For the full listing below, write out each entry exactly and exclude the images.

*** SUPPLIED RECORDS ***

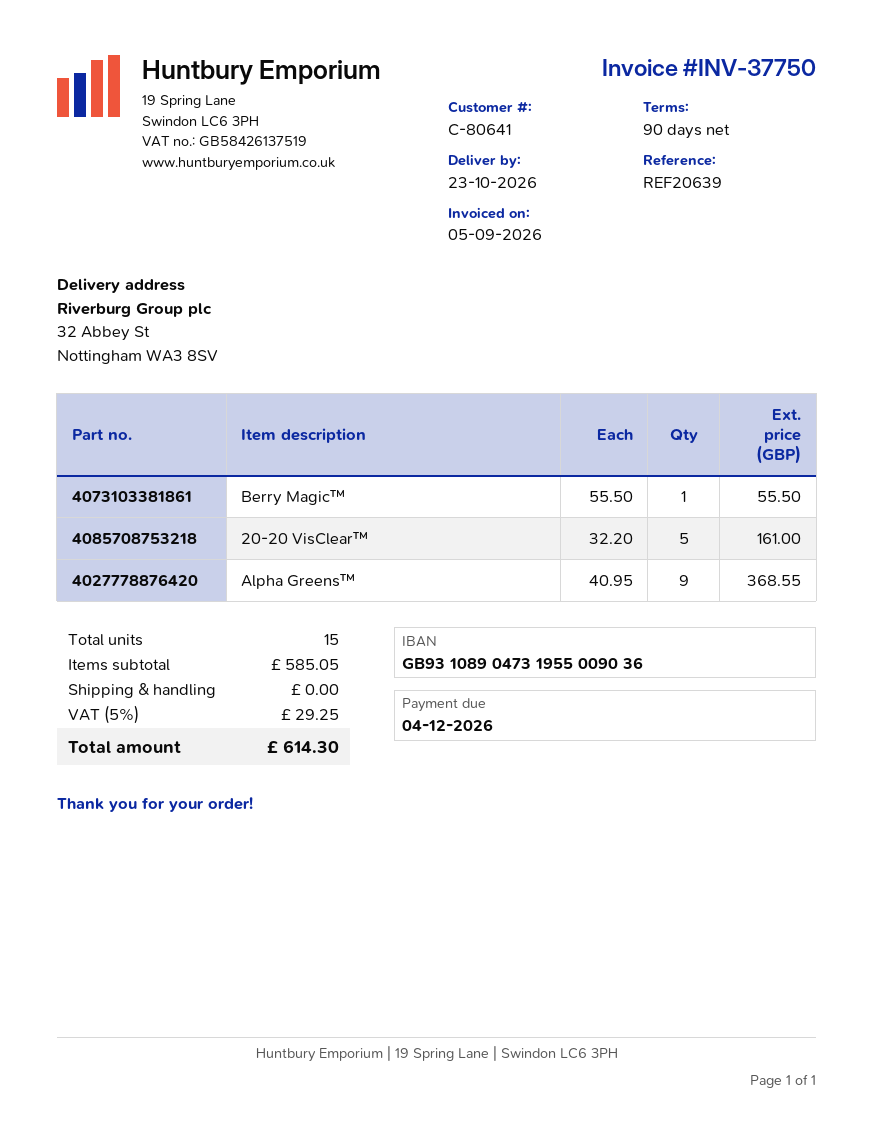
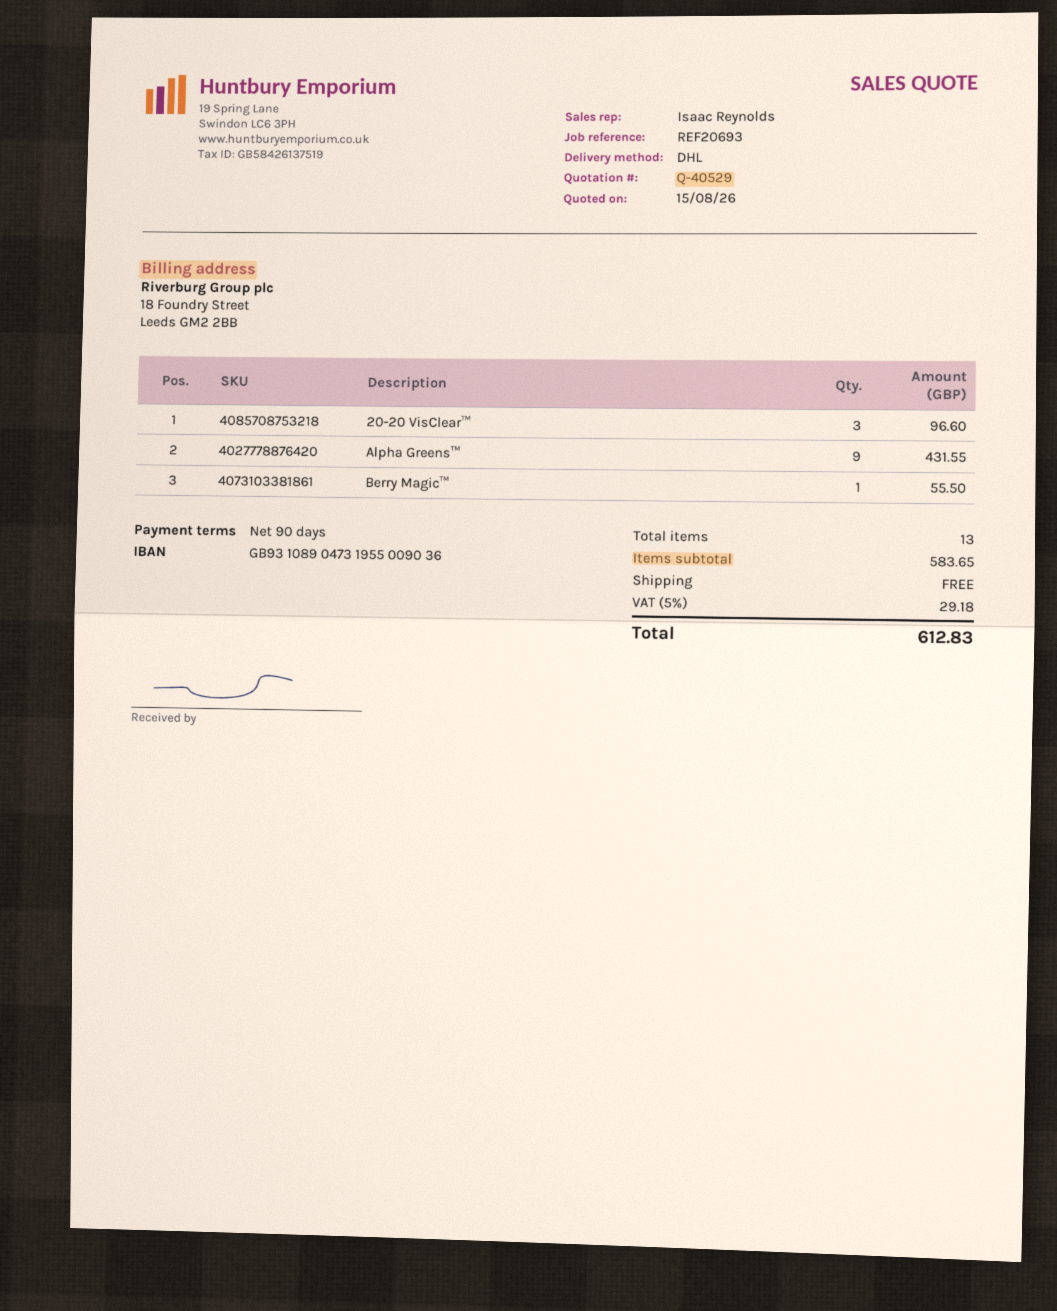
reference: REF20639 -> REF20693
20-20 VisClear™: 5 for 161.00 -> 3 for 96.60
Alpha Greens™: 9 for 368.55 -> 9 for 431.55
total quantity: 15 -> 13
subtotal: 585.05 -> 583.65
tax: 5% = 29.25 -> 5% = 29.18
total: 614.30 -> 612.83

*** End of SUPPLIED RECORDS ***

▸ OUTPUT
reference: REF20639 -> REF20693
20-20 VisClear™: 5 for 161.00 -> 3 for 96.60
Alpha Greens™: 9 for 368.55 -> 9 for 431.55
total quantity: 15 -> 13
subtotal: 585.05 -> 583.65
tax: 5% = 29.25 -> 5% = 29.18
total: 614.30 -> 612.83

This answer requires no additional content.